Coping with Disappointment

June 25, 2009 by Elizabeth  
Filed under Learning, Loving

Comments Off

Do you remember any of the disappointments that you experienced in childhood? I know we all had them, times when some promised treat never materialized, a parent failed to follow-through on a promise, something important to you but not so important to others was put aside or forgotten…

As a parent, I try not to promise too much, to guard against too much anticipation from my “I can’t WAIT until Christmas it is too long!” daughter. But sometimes she knows of events ahead of time, such as when an invitation arrives for her to a little friend’s “Monster Truck Birthday Party.” I dutifully note it on my calendar, and do plan to take her…

But then I get busy and forget to look at my calendar… funny how that happens, right? And plan a family gathering for family members who are shortly moving far, far away, that is where my focus is. The day goes by in a blur, another family friend arrives and invites 5 year old Charlotte for a sleep-over and Charlotte is elated and immediately packing, ready to rush home with her for a night of fun and movies that Mommy might not let her see (which I know will largely be ignored because she will be too busy playing and chatting). In the rush and excitement, the Monster Truck party is forgotten…

Until I remember the next day. “Oh NO!” I exclaim to my husband, my stomach turning over, because I know how very, very disappointed she will be. She LOVES parties, and it was for a favorite friend she doesn’t see often. I fret, not sure whether to break the news as soon as I can or keep silent, waiting for it to occur to her to ask me about it, since though sometimes her sense of time is accurate other times she seems to float along in her own world unaware of Important Days until reminded by someone. I mentally braced myself against what I anticipated would be tidal wave of disappointment when she remembered… because I too remember missing the party of my best friend when I was her age. Driving with my parents somewhere, an aimless drive to me because I didn’t know where we were going, a soft exclamation by my mother and muttered comment to my father, which I of course heard, “Oh no, Beth was supposed to go to Amy’s birthday party this afternoon!” The tears and begging on my part, couldn’t I just go late, just to say hi! The calm explanations from my parents, the lingering sadness and disappointment on my part… oh, I knew just how Charlotte would feel.
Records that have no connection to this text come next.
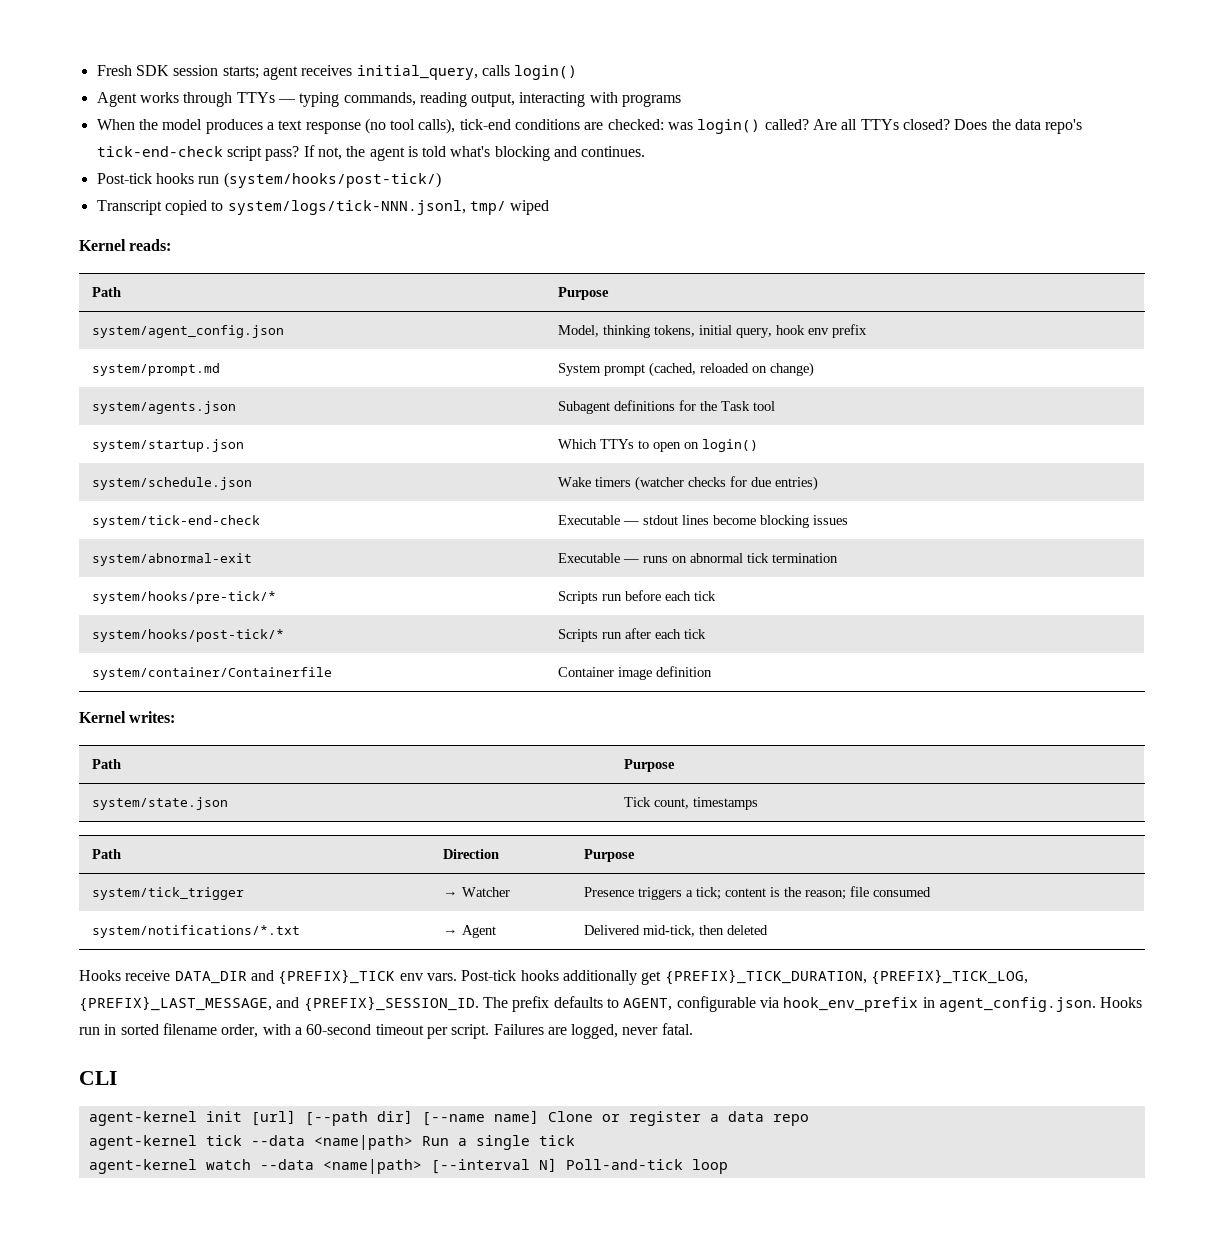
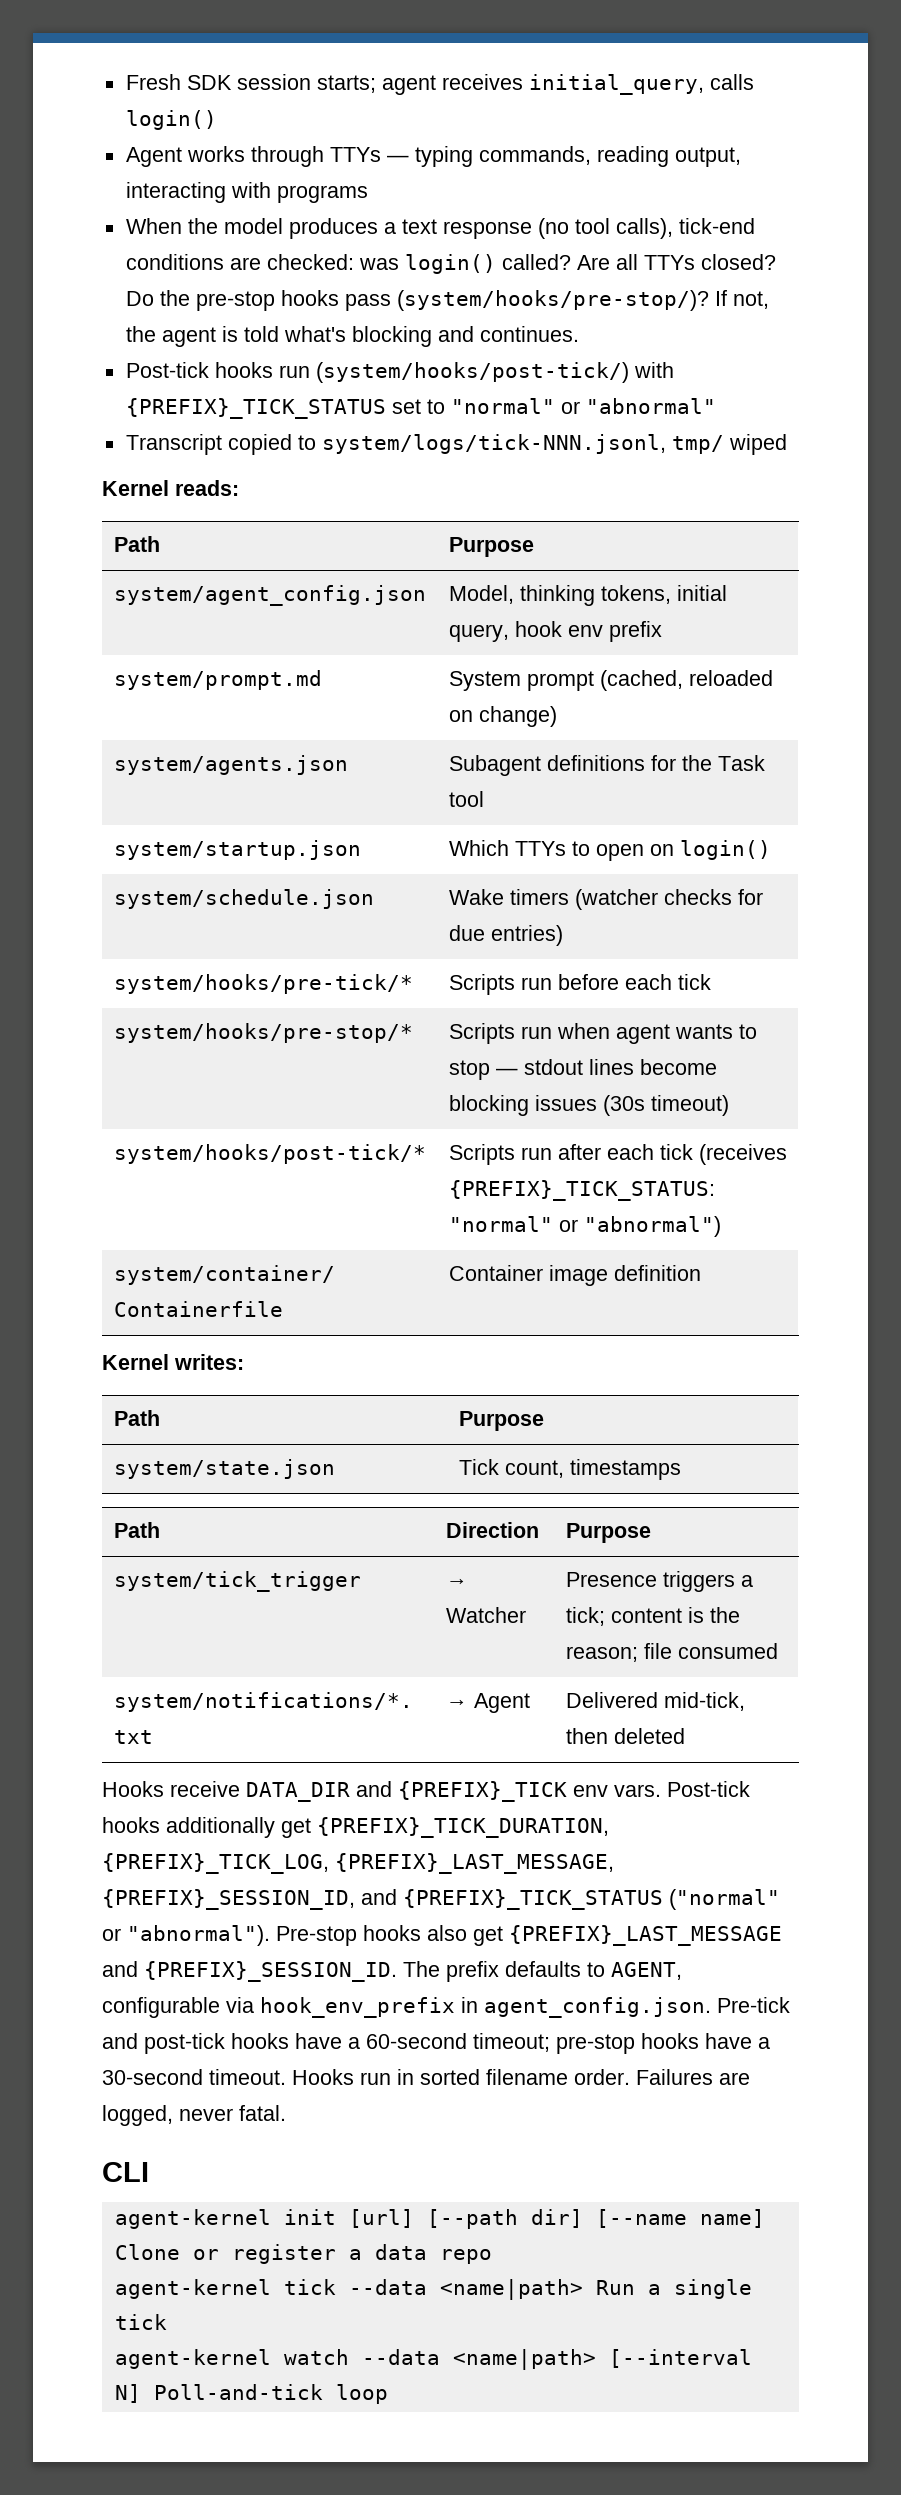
- Does the data repo's tick-end-check script pass?
+ Do the pre-stop hooks pass (system/hooks/pre-stop/)?
- Post-tick hooks run (system/hooks/post-tick/)
+ Post-tick hooks run (system/hooks/post-tick/) with {PREFIX}_TICK_STATUS set to "normal" or "abnormal"
- system/tick-end-check | Executable — stdout lines become blocking issues
- system/abnormal-exit | Executable — runs on abnormal tick termination
+ system/hooks/pre-stop/* | Scripts run when agent wants to stop — stdout lines become blocking issues (30s timeout)
- system/hooks/post-tick/* | Scripts run after each tick
+ system/hooks/post-tick/* | Scripts run after each tick (receives {PREFIX}_TICK_STATUS: "normal" or "abnormal")
- Post-tick hooks additionally get {PREFIX}_TICK_DURATION, {PREFIX}_TICK_LOG, {PREFIX}_LAST_MESSAGE, and {PREFIX}_SESSION_ID.
+ Post-tick hooks additionally get {PREFIX}_TICK_DURATION, {PREFIX}_TICK_LOG, {PREFIX}_LAST_MESSAGE, {PREFIX}_SESSION_ID, and {PREFIX}_TICK_STATUS ("normal" or "abnormal"). Pre-stop hooks also get {PREFIX}_LAST_MESSAGE and {PREFIX}_SESSION_ID.
- The prefix defaults to AGENT, configurable via hook_env_prefix in agent_config.json. Hooks run in sorted filename order, with a 60-second timeout per script.
+ The prefix defaults to AGENT, configurable via hook_env_prefix in agent_config.json. Pre-tick and post-tick hooks have a 60-second timeout; pre-stop hooks have a 30-second timeout. Hooks run in sorted filename order.

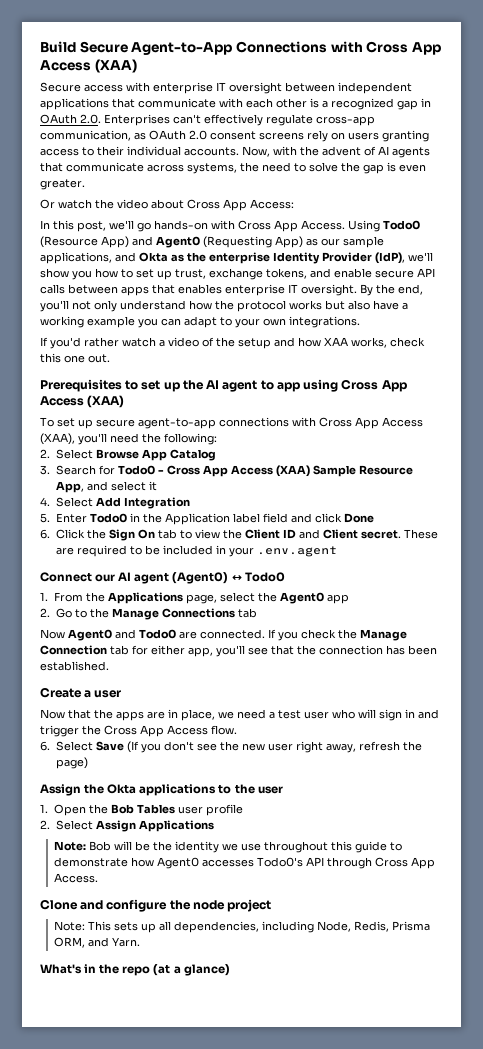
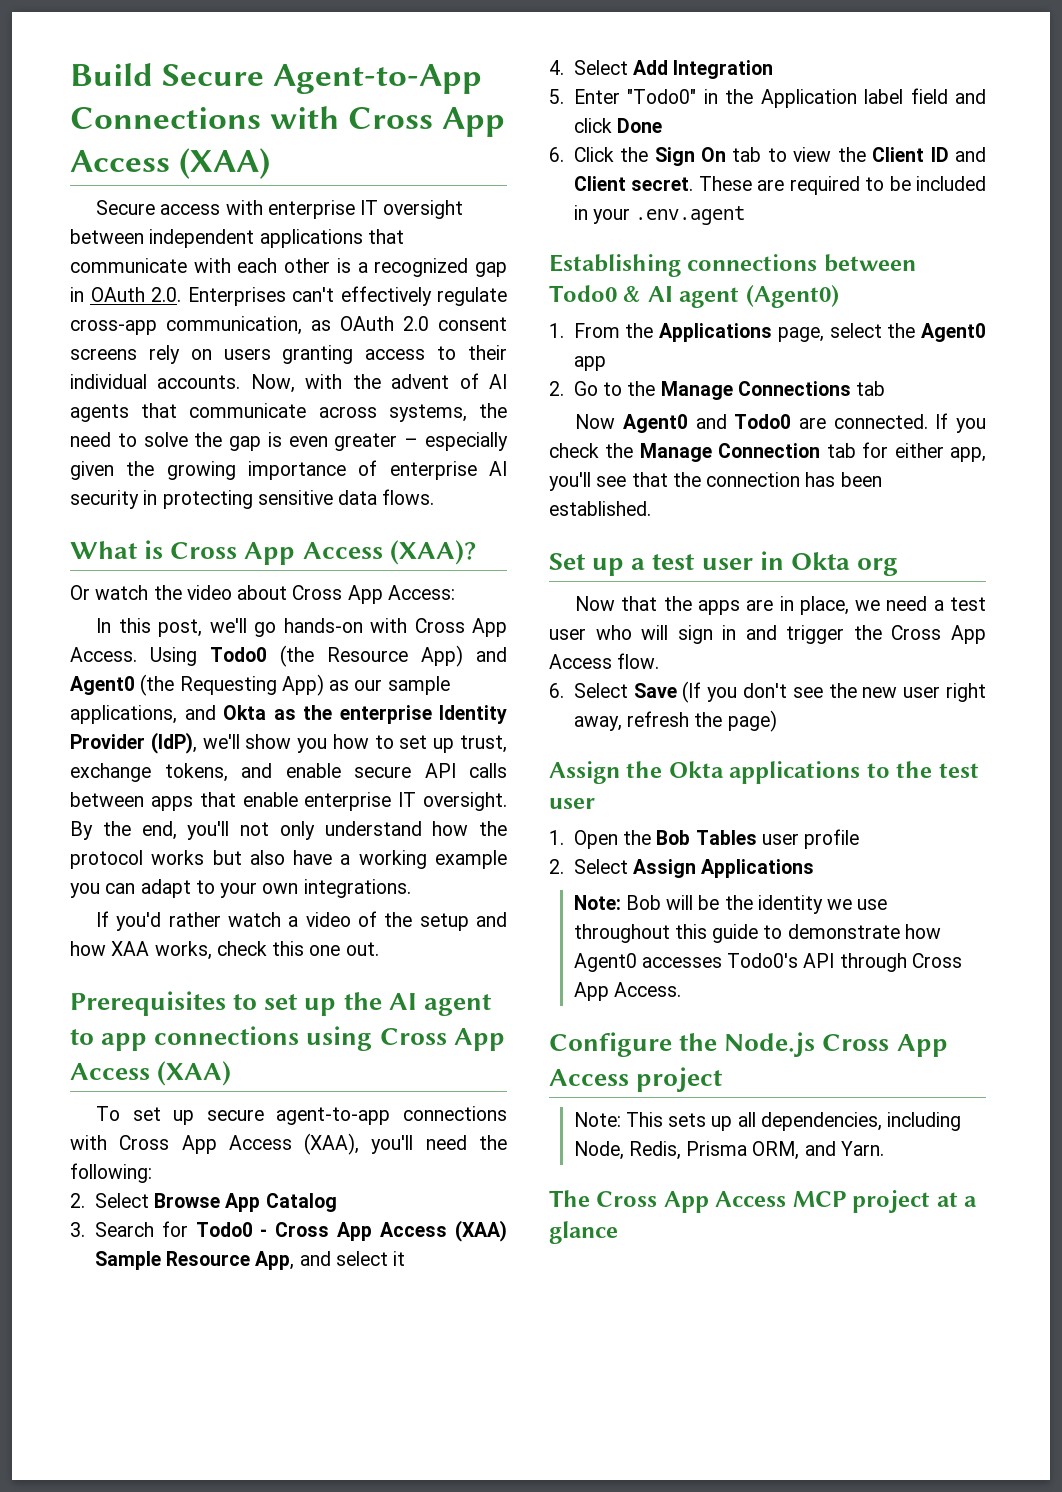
- Now, with the advent of AI agents that communicate across systems, the need to solve the gap is even greater.
+ Now, with the advent of AI agents that communicate across systems, the need to solve the gap is even greater – especially given the growing importance of enterprise AI security in protecting sensitive data flows.
+ What is Cross App Access (XAA)?
- Using Todo0 (Resource App) and Agent0 (Requesting App) as our sample applications, and Okta as the enterprise Identity Provider (IdP), we'll show you how to set up trust, exchange tokens, and enable secure API calls between apps that enables enterprise IT oversight.
+ Using Todo0 (the Resource App) and Agent0 (the Requesting App) as our sample applications, and Okta as the enterprise Identity Provider (IdP), we'll show you how to set up trust, exchange tokens, and enable secure API calls between apps that enable enterprise IT oversight.
- Prerequisites to set up the AI agent to app using Cross App Access (XAA)
+ Prerequisites to set up the AI agent to app connections using Cross App Access (XAA)
- 5. Enter Todo0 in the Application label field and click Done
+ 5. Enter "Todo0" in the Application label field and click Done
- Connect our AI agent (Agent0) ↔ Todo0
+ Establishing connections between Todo0 & AI agent (Agent0)
- Create a user
+ Set up a test user in Okta org
- Assign the Okta applications to the user
+ Assign the Okta applications to the test user
- Clone and configure the node project
+ Configure the Node.js Cross App Access project
- What's in the repo (at a glance)
+ The Cross App Access MCP project at a glance

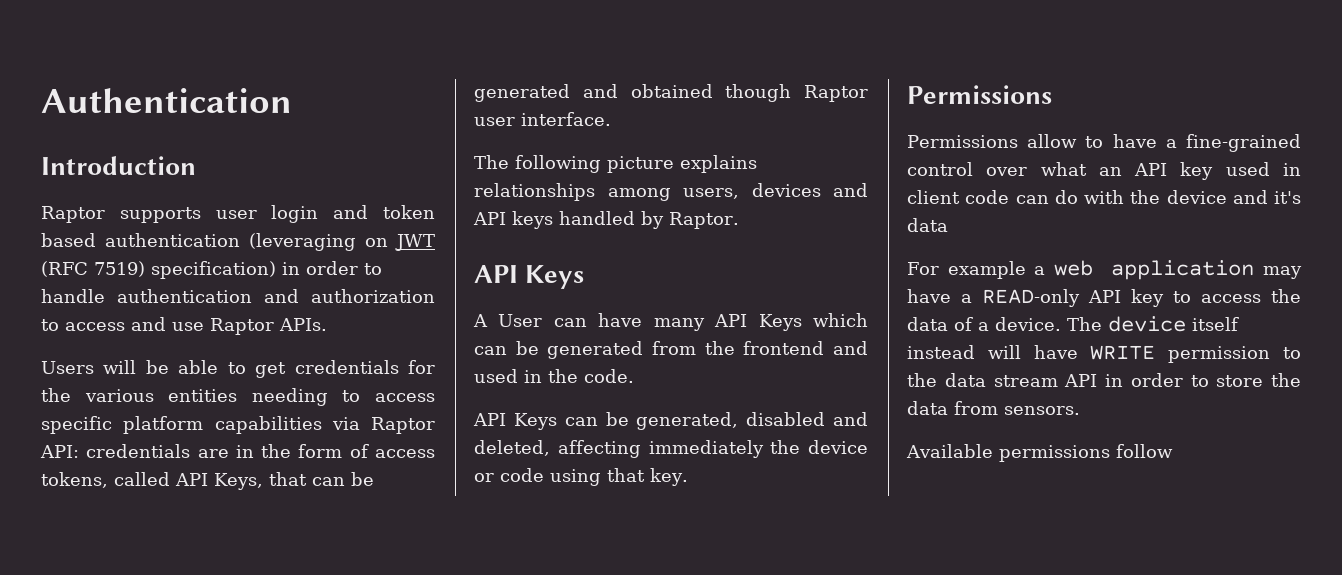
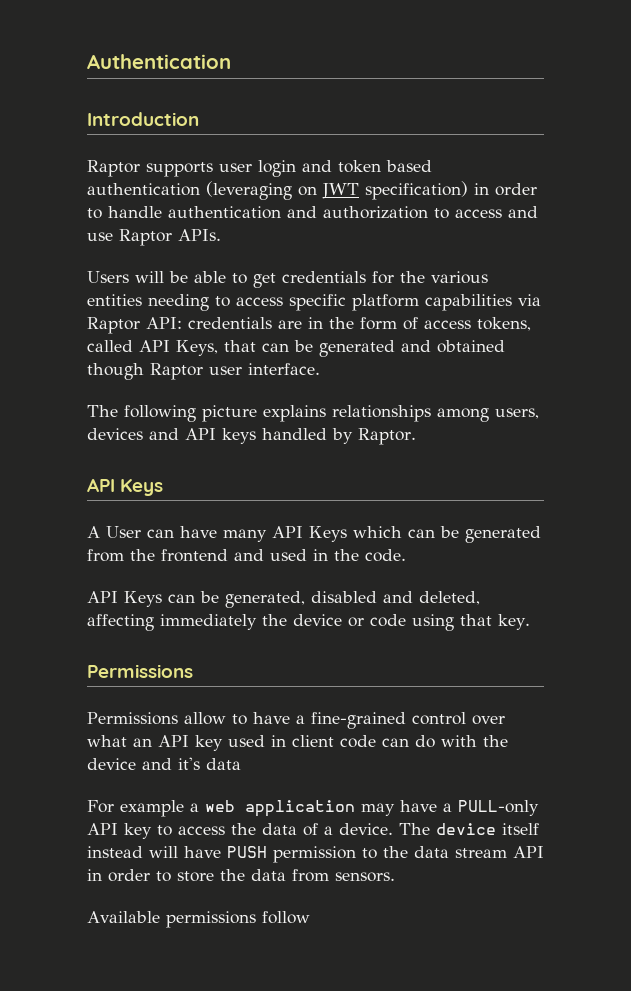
- Raptor supports user login and token based authentication (leveraging on JWT (RFC 7519) specification) in order to handle authentication and authorization to access and use Raptor APIs.
+ Raptor supports user login and token based authentication (leveraging on JWT specification) in order to handle authentication and authorization to access and use Raptor APIs.
- For example a web application may have a READ-only API key to access the data of a device.
+ For example a web application may have a PULL-only API key to access the data of a device.
- The device itself instead will have WRITE permission to the data stream API in order to store the data from sensors.
+ The device itself instead will have PUSH permission to the data stream API in order to store the data from sensors.

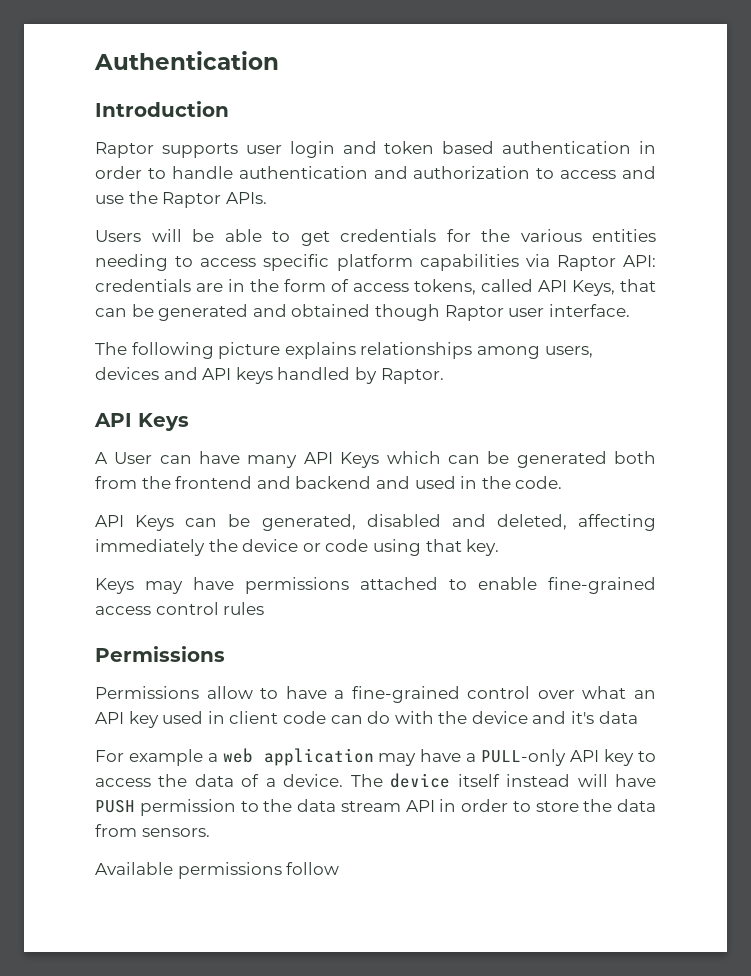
- Raptor supports user login and token based authentication (leveraging on JWT specification) in order to handle authentication and authorization to access and use Raptor APIs.
+ Raptor supports user login and token based authentication in order to handle authentication and authorization to access and use the Raptor APIs.
- A User can have many API Keys which can be generated from the frontend and used in the code.
+ A User can have many API Keys which can be generated both from the frontend and backend and used in the code.
+ Keys may have permissions attached to enable fine-grained access control rules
Today was the day that she remembered. “Mommy, did we miss the Monster Truck party?” My explanation, which immediately seemed to anger her. “You shouldn’t have family parties when I have my friend’s birthday parties! I didn’t want to be at that party anyway!” Tears and upset give way to insults, “I wish you weren’t my parents!” implying other parents would not have forgotten the much anticipated Monster Truck party. I quickly drew a line… “It’s OK to be mad and sad that you missed the party… I feel sad too! But it’s not OK to insult your family and say mean things about us just because we forgot. I’m very sorry, sweetie…”

Amazingly, the tidal wave of disappointment was smaller than I expected. Obviously upset, she stopped her angry words and thought for a while. “How about we have a birthday party playdate with him? Maybe with cupcakes?” It would be a good idea to do a playdate… I could pick up some grocery store cupcakes, I thought.

“Maybe I’ll talk to his mommy about it…” No promises, though I’m aware that to her that is probably as good as a yes.

I decided that a special mommy-daughter outing would be fun. Not to necessarily make up for the missed party, but sometimes I feel that I don’t get to spend enough time just with Charlotte. She’s fun to take places, generally cooperative and always chatty. I propose a breakfast at Starbucks and heading to the local Farmer’s Market together. Her eyes light up, and I’m rewarded with a big hug.

All is not forgotten, but I know that she’s coping with her disappointment… it’s Ok to feel sad, and I know that she can handle it. A hard life lesson but I know that she will be better for it. And I have a feeling that she might start keeping her own social calendar soon, too, help out her absent-minded mama!